SUPPLIED DATA
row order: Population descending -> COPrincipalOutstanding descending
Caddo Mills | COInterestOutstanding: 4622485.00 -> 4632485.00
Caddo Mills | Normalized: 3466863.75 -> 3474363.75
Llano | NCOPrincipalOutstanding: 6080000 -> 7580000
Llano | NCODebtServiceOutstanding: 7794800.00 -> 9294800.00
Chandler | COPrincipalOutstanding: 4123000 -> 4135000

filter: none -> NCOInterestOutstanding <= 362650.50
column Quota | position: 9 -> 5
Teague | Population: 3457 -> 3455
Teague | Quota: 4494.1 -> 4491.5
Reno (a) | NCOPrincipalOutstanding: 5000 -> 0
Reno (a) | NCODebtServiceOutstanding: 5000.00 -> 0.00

TASK PROMPT
The answer must be the full listing, restated word for word.

RESULT
row order: Population descending -> COPrincipalOutstanding descending
Caddo Mills | COInterestOutstanding: 4622485.00 -> 4632485.00
Caddo Mills | Normalized: 3466863.75 -> 3474363.75
Llano | NCOPrincipalOutstanding: 6080000 -> 7580000
Llano | NCODebtServiceOutstanding: 7794800.00 -> 9294800.00
Chandler | COPrincipalOutstanding: 4123000 -> 4135000

filter: none -> NCOInterestOutstanding <= 362650.50
column Quota | position: 9 -> 5
Teague | Population: 3457 -> 3455
Teague | Quota: 4494.1 -> 4491.5
Reno (a) | NCOPrincipalOutstanding: 5000 -> 0
Reno (a) | NCODebtServiceOutstanding: 5000.00 -> 0.00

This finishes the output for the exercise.